▸ Data extracted from a collection:
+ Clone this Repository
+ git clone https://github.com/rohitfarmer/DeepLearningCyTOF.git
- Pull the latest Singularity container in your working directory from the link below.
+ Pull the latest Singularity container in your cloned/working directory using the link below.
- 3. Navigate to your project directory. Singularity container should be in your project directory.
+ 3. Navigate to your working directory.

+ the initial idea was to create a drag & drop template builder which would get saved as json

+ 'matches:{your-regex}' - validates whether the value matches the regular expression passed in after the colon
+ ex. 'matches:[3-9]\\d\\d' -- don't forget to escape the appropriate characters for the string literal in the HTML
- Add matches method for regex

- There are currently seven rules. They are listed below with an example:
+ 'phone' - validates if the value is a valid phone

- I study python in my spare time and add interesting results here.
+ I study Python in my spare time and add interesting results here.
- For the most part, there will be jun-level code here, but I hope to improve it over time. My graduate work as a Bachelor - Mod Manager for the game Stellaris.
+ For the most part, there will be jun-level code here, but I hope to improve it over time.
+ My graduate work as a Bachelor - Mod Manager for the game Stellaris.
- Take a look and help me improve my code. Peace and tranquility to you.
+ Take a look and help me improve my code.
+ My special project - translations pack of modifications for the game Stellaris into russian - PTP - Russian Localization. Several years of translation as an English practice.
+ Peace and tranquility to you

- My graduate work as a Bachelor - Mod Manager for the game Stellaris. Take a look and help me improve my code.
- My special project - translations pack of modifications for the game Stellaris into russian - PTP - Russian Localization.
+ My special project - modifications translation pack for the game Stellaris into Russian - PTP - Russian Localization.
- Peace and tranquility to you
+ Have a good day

▸ TASK STATEMENT:
Transcribe the data above in full, exactly.

▸ RESPONSE TO THE EXERCISE:
+ Clone this Repository
+ git clone https://github.com/rohitfarmer/DeepLearningCyTOF.git
- Pull the latest Singularity container in your working directory from the link below.
+ Pull the latest Singularity container in your cloned/working directory using the link below.
- 3. Navigate to your project directory. Singularity container should be in your project directory.
+ 3. Navigate to your working directory.

+ the initial idea was to create a drag & drop template builder which would get saved as json

+ 'matches:{your-regex}' - validates whether the value matches the regular expression passed in after the colon
+ ex. 'matches:[3-9]\\d\\d' -- don't forget to escape the appropriate characters for the string literal in the HTML
- Add matches method for regex

- There are currently seven rules. They are listed below with an example:
+ 'phone' - validates if the value is a valid phone

- I study python in my spare time and add interesting results here.
+ I study Python in my spare time and add interesting results here.
- For the most part, there will be jun-level code here, but I hope to improve it over time. My graduate work as a Bachelor - Mod Manager for the game Stellaris.
+ For the most part, there will be jun-level code here, but I hope to improve it over time.
+ My graduate work as a Bachelor - Mod Manager for the game Stellaris.
- Take a look and help me improve my code. Peace and tranquility to you.
+ Take a look and help me improve my code.
+ My special project - translations pack of modifications for the game Stellaris into russian - PTP - Russian Localization. Several years of translation as an English practice.
+ Peace and tranquility to you

- My graduate work as a Bachelor - Mod Manager for the game Stellaris. Take a look and help me improve my code.
- My special project - translations pack of modifications for the game Stellaris into russian - PTP - Russian Localization.
+ My special project - modifications translation pack for the game Stellaris into Russian - PTP - Russian Localization.
- Peace and tranquility to you
+ Have a good day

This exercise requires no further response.